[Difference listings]
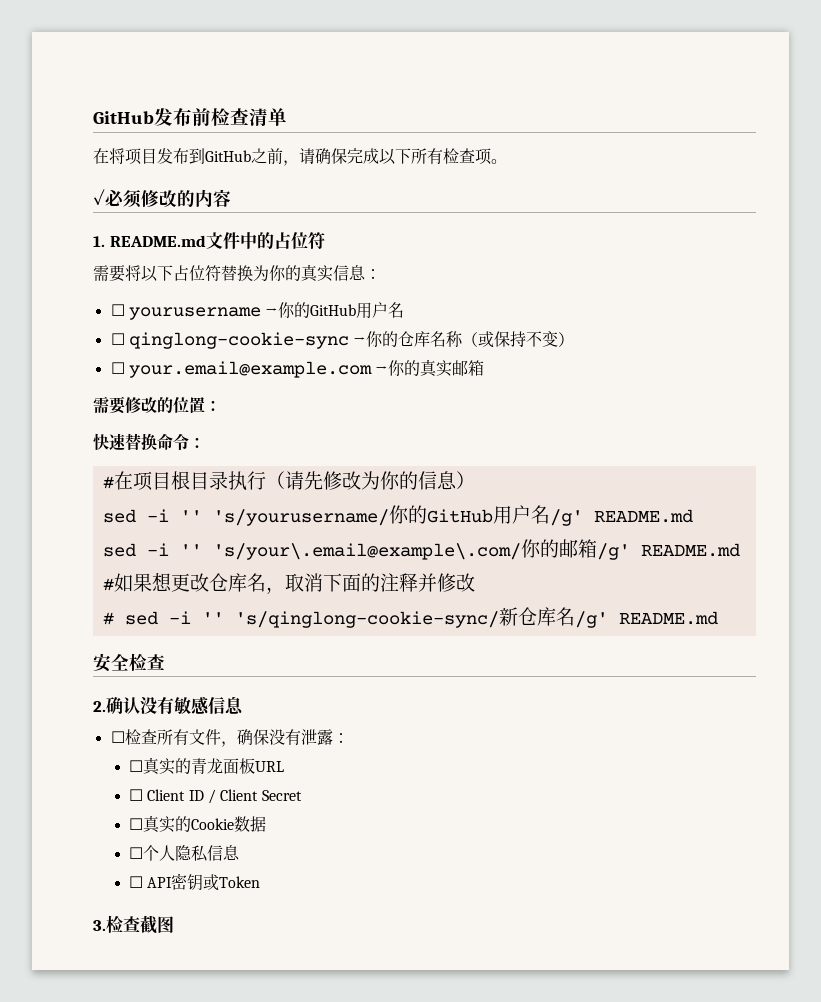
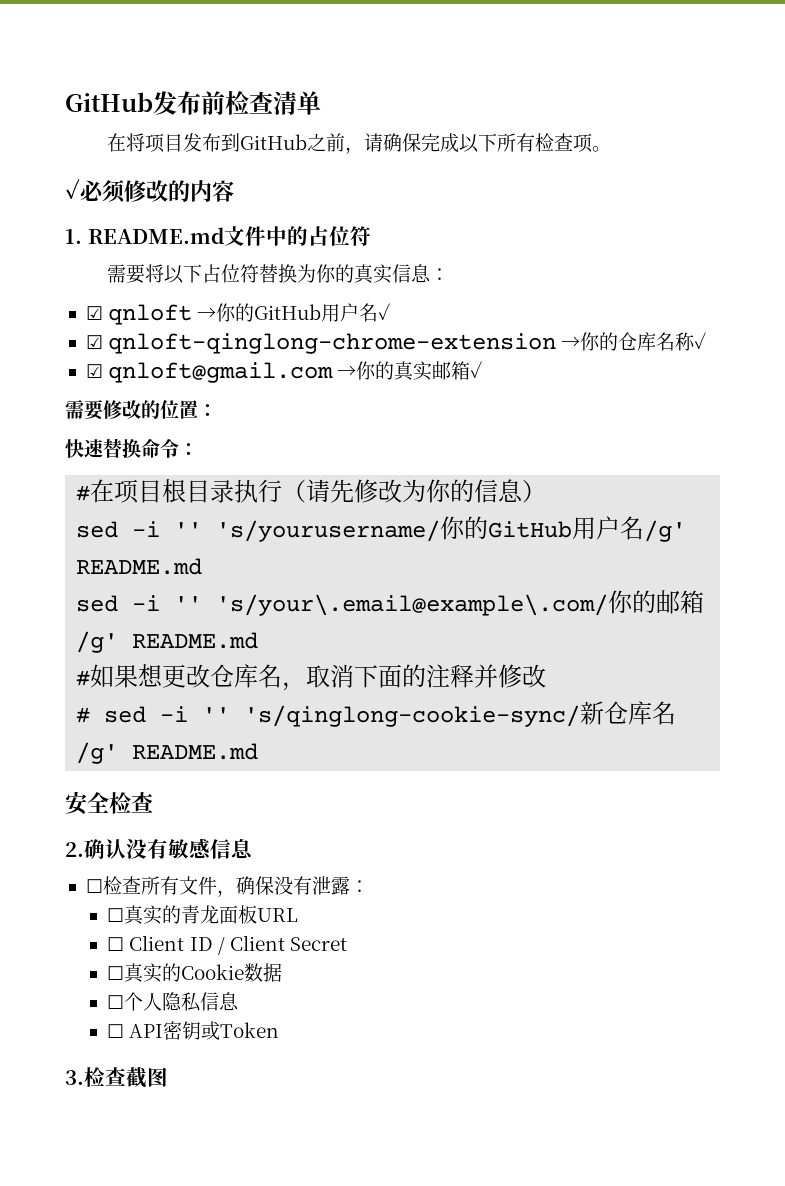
- ☐ yourusername →你的GitHub用户名
- ☐ qinglong-cookie-sync →你的仓库名称（或保持不变）
- ☐ your.email@example.com →你的真实邮箱
+ ☑ qnloft →你的GitHub用户名✓
+ ☑ qnloft-qinglong-chrome-extension →你的仓库名称✓
+ ☑ qnloft@gmail.com →你的真实邮箱✓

**Problem description:** Please return a copy of each line in the entries that has the string "你的仓库名称".

**Answer for the task:**
- ☐ qinglong-cookie-sync →你的仓库名称（或保持不变）
+ ☑ qnloft-qinglong-chrome-extension →你的仓库名称✓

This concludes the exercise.